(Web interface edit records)

++++++++

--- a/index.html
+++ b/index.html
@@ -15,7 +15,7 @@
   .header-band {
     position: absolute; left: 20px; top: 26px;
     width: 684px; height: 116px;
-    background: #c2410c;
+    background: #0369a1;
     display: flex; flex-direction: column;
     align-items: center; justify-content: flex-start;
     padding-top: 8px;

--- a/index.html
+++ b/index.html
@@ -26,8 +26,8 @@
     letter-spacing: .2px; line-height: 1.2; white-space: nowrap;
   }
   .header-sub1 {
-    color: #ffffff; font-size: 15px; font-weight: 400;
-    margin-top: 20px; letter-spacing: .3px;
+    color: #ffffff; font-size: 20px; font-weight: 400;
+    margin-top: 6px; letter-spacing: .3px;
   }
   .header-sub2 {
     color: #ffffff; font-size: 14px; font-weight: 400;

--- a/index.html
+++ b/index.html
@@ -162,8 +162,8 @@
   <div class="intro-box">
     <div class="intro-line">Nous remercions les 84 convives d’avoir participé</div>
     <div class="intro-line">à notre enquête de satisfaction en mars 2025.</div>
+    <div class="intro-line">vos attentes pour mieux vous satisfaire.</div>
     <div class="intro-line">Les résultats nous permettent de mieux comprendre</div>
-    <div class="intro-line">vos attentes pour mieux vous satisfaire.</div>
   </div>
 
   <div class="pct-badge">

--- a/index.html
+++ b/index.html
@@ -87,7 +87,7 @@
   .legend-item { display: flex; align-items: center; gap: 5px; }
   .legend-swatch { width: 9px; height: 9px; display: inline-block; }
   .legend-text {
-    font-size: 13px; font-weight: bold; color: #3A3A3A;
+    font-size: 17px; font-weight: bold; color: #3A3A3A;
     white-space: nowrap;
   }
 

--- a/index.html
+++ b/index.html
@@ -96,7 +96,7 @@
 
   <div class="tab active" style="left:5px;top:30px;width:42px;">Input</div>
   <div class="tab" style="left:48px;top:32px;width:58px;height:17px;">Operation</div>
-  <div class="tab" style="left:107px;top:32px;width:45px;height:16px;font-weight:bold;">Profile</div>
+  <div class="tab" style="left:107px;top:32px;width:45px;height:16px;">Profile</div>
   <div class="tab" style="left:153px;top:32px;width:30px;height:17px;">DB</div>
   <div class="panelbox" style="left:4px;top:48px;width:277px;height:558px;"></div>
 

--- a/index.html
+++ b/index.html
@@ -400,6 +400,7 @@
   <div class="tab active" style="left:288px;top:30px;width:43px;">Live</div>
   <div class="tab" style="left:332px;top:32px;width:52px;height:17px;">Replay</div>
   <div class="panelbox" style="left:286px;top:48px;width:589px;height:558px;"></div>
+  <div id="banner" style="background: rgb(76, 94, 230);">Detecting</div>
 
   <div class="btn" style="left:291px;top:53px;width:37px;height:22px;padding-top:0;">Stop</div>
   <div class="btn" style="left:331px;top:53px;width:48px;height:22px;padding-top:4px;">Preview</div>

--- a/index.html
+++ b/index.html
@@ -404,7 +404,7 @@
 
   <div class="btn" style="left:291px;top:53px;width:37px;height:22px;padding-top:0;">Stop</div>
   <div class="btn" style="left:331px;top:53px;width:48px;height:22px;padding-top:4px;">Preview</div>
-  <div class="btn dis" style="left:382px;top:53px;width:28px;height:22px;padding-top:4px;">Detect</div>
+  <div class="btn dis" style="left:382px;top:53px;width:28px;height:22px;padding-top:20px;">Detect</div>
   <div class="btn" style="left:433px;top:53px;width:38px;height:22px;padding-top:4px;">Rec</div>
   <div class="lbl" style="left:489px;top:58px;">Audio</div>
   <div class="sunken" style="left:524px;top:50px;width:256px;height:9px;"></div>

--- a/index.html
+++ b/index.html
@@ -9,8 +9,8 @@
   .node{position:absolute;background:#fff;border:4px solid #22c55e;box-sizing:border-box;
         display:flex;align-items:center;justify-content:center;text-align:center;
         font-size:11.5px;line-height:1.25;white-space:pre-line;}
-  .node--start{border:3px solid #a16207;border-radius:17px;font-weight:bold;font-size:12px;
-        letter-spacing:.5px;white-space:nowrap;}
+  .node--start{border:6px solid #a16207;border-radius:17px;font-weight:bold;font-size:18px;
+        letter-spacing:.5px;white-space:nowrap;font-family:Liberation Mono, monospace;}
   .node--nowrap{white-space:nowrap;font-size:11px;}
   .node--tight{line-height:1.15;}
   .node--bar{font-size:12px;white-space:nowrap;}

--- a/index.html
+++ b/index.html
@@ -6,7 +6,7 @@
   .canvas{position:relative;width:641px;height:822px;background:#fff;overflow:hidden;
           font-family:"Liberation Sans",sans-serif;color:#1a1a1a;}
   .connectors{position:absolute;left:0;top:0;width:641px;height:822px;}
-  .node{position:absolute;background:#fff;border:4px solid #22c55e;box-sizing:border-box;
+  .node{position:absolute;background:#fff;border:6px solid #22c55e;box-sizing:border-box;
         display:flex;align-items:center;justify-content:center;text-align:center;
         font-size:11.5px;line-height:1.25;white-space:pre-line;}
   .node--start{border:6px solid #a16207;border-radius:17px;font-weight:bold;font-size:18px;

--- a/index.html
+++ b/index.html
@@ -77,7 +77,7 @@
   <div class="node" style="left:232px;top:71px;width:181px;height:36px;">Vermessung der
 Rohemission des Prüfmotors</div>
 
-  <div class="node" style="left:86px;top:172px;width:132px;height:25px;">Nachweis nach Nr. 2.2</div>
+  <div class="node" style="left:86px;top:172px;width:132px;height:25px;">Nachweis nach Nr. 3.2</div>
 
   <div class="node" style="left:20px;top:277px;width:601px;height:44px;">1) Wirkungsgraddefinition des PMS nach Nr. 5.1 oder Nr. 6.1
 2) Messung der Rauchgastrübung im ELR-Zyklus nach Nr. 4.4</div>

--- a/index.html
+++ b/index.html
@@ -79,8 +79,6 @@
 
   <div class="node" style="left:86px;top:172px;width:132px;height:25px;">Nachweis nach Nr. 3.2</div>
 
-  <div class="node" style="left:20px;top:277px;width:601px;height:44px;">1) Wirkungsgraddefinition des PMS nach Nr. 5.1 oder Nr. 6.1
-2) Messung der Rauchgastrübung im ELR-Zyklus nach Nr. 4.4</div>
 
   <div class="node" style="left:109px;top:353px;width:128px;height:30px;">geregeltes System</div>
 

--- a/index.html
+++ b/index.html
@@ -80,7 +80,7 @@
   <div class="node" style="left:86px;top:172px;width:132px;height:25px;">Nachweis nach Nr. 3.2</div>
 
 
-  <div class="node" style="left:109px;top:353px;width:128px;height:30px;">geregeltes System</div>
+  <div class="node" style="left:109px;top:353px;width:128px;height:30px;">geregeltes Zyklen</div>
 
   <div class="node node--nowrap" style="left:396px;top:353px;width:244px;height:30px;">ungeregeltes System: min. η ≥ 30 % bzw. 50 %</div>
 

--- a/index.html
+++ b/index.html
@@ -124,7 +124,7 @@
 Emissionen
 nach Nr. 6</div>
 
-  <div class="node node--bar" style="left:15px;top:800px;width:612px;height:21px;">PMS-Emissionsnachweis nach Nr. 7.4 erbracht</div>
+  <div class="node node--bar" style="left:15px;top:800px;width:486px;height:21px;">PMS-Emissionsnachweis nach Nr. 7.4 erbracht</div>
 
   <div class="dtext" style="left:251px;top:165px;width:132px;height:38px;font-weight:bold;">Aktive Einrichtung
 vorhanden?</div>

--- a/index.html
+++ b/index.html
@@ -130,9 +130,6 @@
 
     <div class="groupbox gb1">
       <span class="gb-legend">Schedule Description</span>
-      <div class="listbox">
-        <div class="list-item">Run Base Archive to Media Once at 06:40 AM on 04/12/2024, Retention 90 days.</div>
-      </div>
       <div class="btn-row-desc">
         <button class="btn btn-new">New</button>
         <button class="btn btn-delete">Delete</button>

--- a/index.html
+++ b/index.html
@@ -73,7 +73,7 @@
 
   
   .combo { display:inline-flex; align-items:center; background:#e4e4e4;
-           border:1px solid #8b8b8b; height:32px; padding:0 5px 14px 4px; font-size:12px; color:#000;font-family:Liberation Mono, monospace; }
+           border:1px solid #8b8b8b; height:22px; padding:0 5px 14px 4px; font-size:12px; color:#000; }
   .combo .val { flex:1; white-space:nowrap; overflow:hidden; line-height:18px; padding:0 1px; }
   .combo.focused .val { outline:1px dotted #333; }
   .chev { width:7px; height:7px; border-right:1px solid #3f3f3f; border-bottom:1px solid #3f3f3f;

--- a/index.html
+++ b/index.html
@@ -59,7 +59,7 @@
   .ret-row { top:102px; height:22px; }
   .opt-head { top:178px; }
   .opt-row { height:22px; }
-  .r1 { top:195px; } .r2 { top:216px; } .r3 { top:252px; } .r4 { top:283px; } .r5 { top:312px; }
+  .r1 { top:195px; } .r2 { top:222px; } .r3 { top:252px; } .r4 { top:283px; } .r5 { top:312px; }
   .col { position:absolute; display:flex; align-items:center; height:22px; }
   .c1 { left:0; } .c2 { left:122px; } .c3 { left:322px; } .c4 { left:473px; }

++++++++

### PROBLEM DETAILS
Search the entries for the word "attentes". Copy each line where it appears.

### WRITTEN ANSWER
+    <div class="intro-line">vos attentes pour mieux vous satisfaire.</div>
-    <div class="intro-line">vos attentes pour mieux vous satisfaire.</div>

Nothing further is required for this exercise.